### Aim of the task:
Print the listing below exactly, minus its pictures.

### Data for processing:
+===+
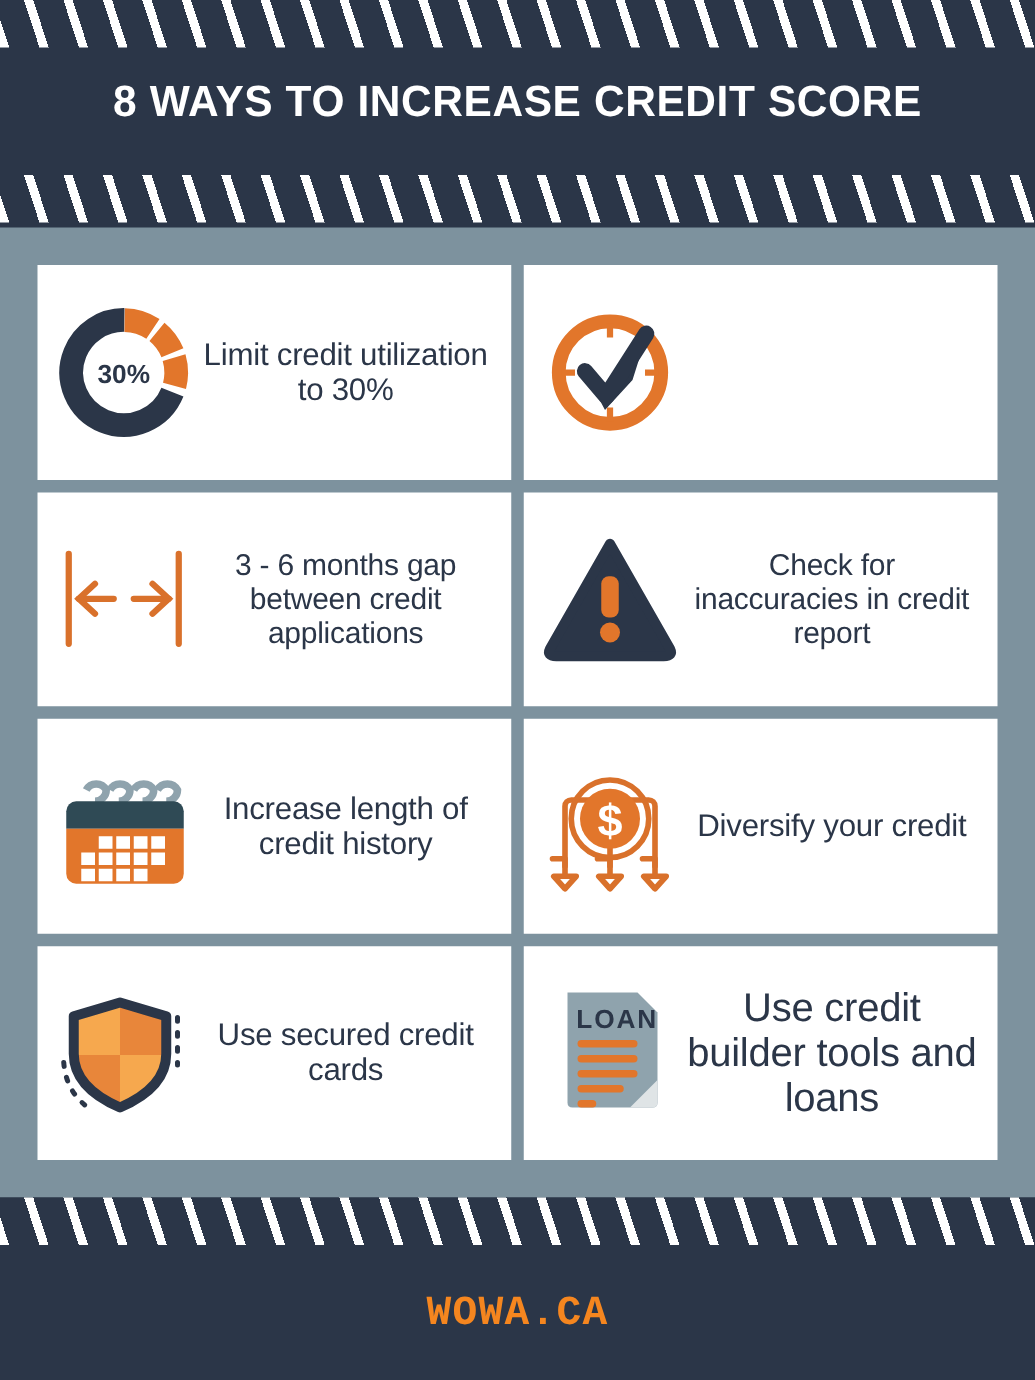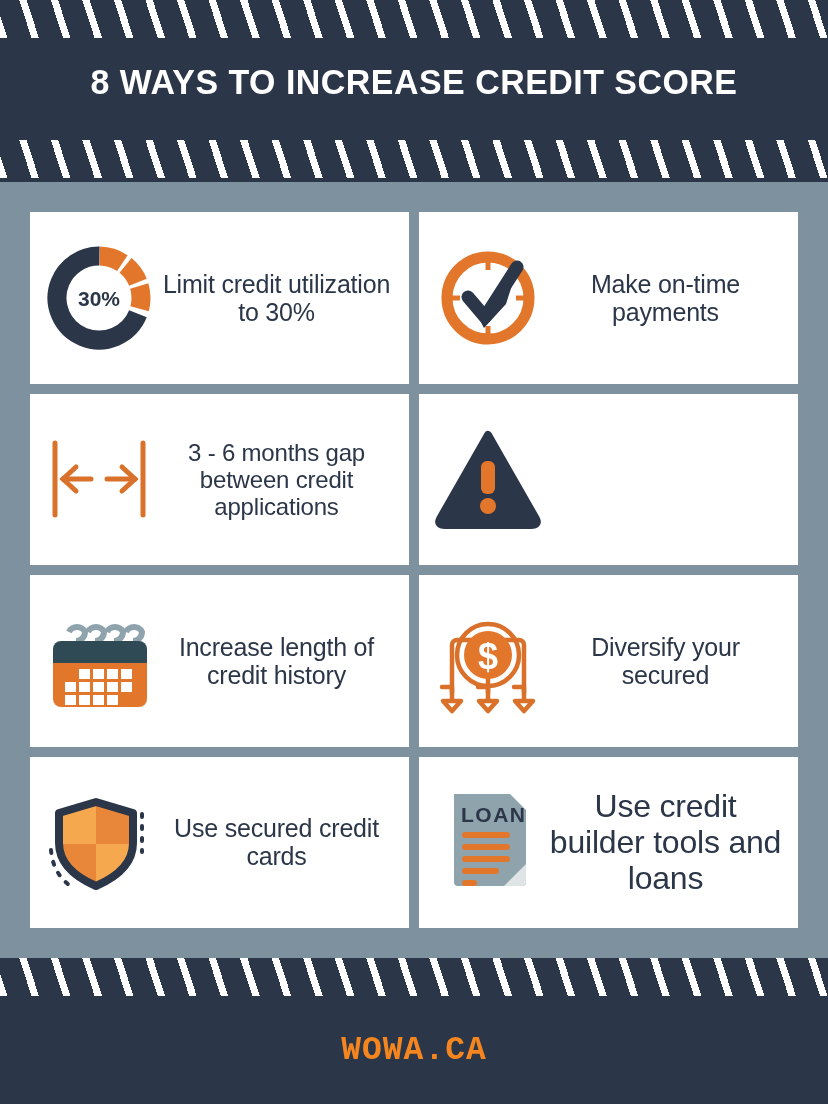--- a/index.html
+++ b/index.html
@@ -127,21 +127,20 @@
             <g stroke="#e2762b" stroke-width="5" stroke-linecap="butt">
               <line x1="56" y1="17" x2="56" y2="28"></line>
               <line x1="56" y1="84" x2="56" y2="95"></line>
               <line x1="17" y1="56" x2="28" y2="56"></line>
               <line x1="84" y1="56" x2="95" y2="56"></line>
             </g>
             <path d="M36 56 L52 74 L86 24 L74 62 L52 86 Z" fill="#2b3648"></path>
             <path d="M36 55 L53 75 L85 25" fill="none" stroke="#2b3648" stroke-width="13" stroke-linecap="round" stroke-linejoin="round"></path>
           </svg>
         </div>
-        <div class="card-text">Make on-time payments</div>
       </div>
 
       <div class="card c3">
         <div class="icon-wrap">
           <svg width="112" height="112" viewBox="0 0 112 112">
             <g stroke="#d9712b" stroke-width="5" stroke-linecap="round" fill="none">
               <line x1="12" y1="20" x2="12" y2="92"></line>
               <line x1="100" y1="20" x2="100" y2="92"></line>
               <line x1="20" y1="56" x2="48" y2="56"></line>
               <polyline points="33,44 20,56 33,68"></polyline>
@@ -154,20 +153,21 @@
       </div>
 
       <div class="card c4">
         <div class="icon-wrap">
           <svg width="112" height="112" viewBox="0 0 112 112">
             <path d="M56 12 L104 96 Q107 102 99 102 L13 102 Q5 102 8 96 Z" fill="#2b3648" stroke="#2b3648" stroke-width="8" stroke-linejoin="round"></path>
             <rect x="49" y="38" width="14" height="33" rx="6" fill="#e2762b"></rect>
             <circle cx="56" cy="83" r="8" fill="#e2762b"></circle>
           </svg>
         </div>
+        <div class="card-text">Check for inaccuracies in credit report</div>
       </div>
 
       <div class="card c5">
         <div class="icon-wrap">
           <svg width="112" height="112" viewBox="0 0 112 112">
             <g fill="none" stroke="#8fa3ad" stroke-width="6">
               <path d="M26 27 a9 9 0 0 1 16 0 a9 9 0 0 1 -9 9"></path>
               <path d="M45 27 a9 9 0 0 1 16 0 a9 9 0 0 1 -9 9"></path>
               <path d="M64 27 a9 9 0 0 1 16 0 a9 9 0 0 1 -9 9"></path>
               <path d="M83 27 a9 9 0 0 1 16 0 a9 9 0 0 1 -9 9"></path>
@@ -202,21 +202,21 @@
               <path d="M56 60 V88"></path>
               <polyline points="10,82 20,82 20,96 29,96 20,106 11,96 20,96"></polyline>
               <polyline points="46,82 56,82 56,96 65,96 56,106 47,96 56,96"></polyline>
               <polyline points="82,82 92,82 92,96 101,96 92,106 83,96 92,96"></polyline>
             </g>
             <circle cx="56" cy="50" r="31" fill="none" stroke="#d9712b" stroke-width="4.5"></circle>
             <circle cx="56" cy="50" r="24" fill="#e2762b"></circle>
             <text x="56" y="64" text-anchor="middle" fill="#ffffff" font-family="Liberation Sans, sans-serif" font-size="36" font-weight="bold">$</text>
           </svg>
         </div>
-        <div class="card-text">Diversify your secured</div>
+        <div class="card-text">Diversify your credit</div>
       </div>
 
       <div class="card c7">
         <div class="icon-wrap">
           <svg width="112" height="112" viewBox="0 0 112 112">
             <defs>
               <clipPath id="shieldClip">
                 <path d="M53 16 L90 27 V57 Q90 84 53 100 Q16 84 16 57 V27 Z"></path>
               </clipPath>
             </defs>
+===+
### Answer space:
--- a/index.html
+++ b/index.html
@@ -127,21 +127,20 @@
             <g stroke="#e2762b" stroke-width="5" stroke-linecap="butt">
               <line x1="56" y1="17" x2="56" y2="28"></line>
               <line x1="56" y1="84" x2="56" y2="95"></line>
               <line x1="17" y1="56" x2="28" y2="56"></line>
               <line x1="84" y1="56" x2="95" y2="56"></line>
             </g>
             <path d="M36 56 L52 74 L86 24 L74 62 L52 86 Z" fill="#2b3648"></path>
             <path d="M36 55 L53 75 L85 25" fill="none" stroke="#2b3648" stroke-width="13" stroke-linecap="round" stroke-linejoin="round"></path>
           </svg>
         </div>
-        <div class="card-text">Make on-time payments</div>
       </div>
 
       <div class="card c3">
         <div class="icon-wrap">
           <svg width="112" height="112" viewBox="0 0 112 112">
             <g stroke="#d9712b" stroke-width="5" stroke-linecap="round" fill="none">
               <line x1="12" y1="20" x2="12" y2="92"></line>
               <line x1="100" y1="20" x2="100" y2="92"></line>
               <line x1="20" y1="56" x2="48" y2="56"></line>
               <polyline points="33,44 20,56 33,68"></polyline>
@@ -154,20 +153,21 @@
       </div>
 
       <div class="card c4">
         <div class="icon-wrap">
           <svg width="112" height="112" viewBox="0 0 112 112">
             <path d="M56 12 L104 96 Q107 102 99 102 L13 102 Q5 102 8 96 Z" fill="#2b3648" stroke="#2b3648" stroke-width="8" stroke-linejoin="round"></path>
             <rect x="49" y="38" width="14" height="33" rx="6" fill="#e2762b"></rect>
             <circle cx="56" cy="83" r="8" fill="#e2762b"></circle>
           </svg>
         </div>
+        <div class="card-text">Check for inaccuracies in credit report</div>
       </div>
 
       <div class="card c5">
         <div class="icon-wrap">
           <svg width="112" height="112" viewBox="0 0 112 112">
             <g fill="none" stroke="#8fa3ad" stroke-width="6">
               <path d="M26 27 a9 9 0 0 1 16 0 a9 9 0 0 1 -9 9"></path>
               <path d="M45 27 a9 9 0 0 1 16 0 a9 9 0 0 1 -9 9"></path>
               <path d="M64 27 a9 9 0 0 1 16 0 a9 9 0 0 1 -9 9"></path>
               <path d="M83 27 a9 9 0 0 1 16 0 a9 9 0 0 1 -9 9"></path>
@@ -202,21 +202,21 @@
               <path d="M56 60 V88"></path>
               <polyline points="10,82 20,82 20,96 29,96 20,106 11,96 20,96"></polyline>
               <polyline points="46,82 56,82 56,96 65,96 56,106 47,96 56,96"></polyline>
               <polyline points="82,82 92,82 92,96 101,96 92,106 83,96 92,96"></polyline>
             </g>
             <circle cx="56" cy="50" r="31" fill="none" stroke="#d9712b" stroke-width="4.5"></circle>
             <circle cx="56" cy="50" r="24" fill="#e2762b"></circle>
             <text x="56" y="64" text-anchor="middle" fill="#ffffff" font-family="Liberation Sans, sans-serif" font-size="36" font-weight="bold">$</text>
           </svg>
         </div>
-        <div class="card-text">Diversify your secured</div>
+        <div class="card-text">Diversify your credit</div>
       </div>
 
       <div class="card c7">
         <div class="icon-wrap">
           <svg width="112" height="112" viewBox="0 0 112 112">
             <defs>
               <clipPath id="shieldClip">
                 <path d="M53 16 L90 27 V57 Q90 84 53 100 Q16 84 16 57 V27 Z"></path>
               </clipPath>
             </defs>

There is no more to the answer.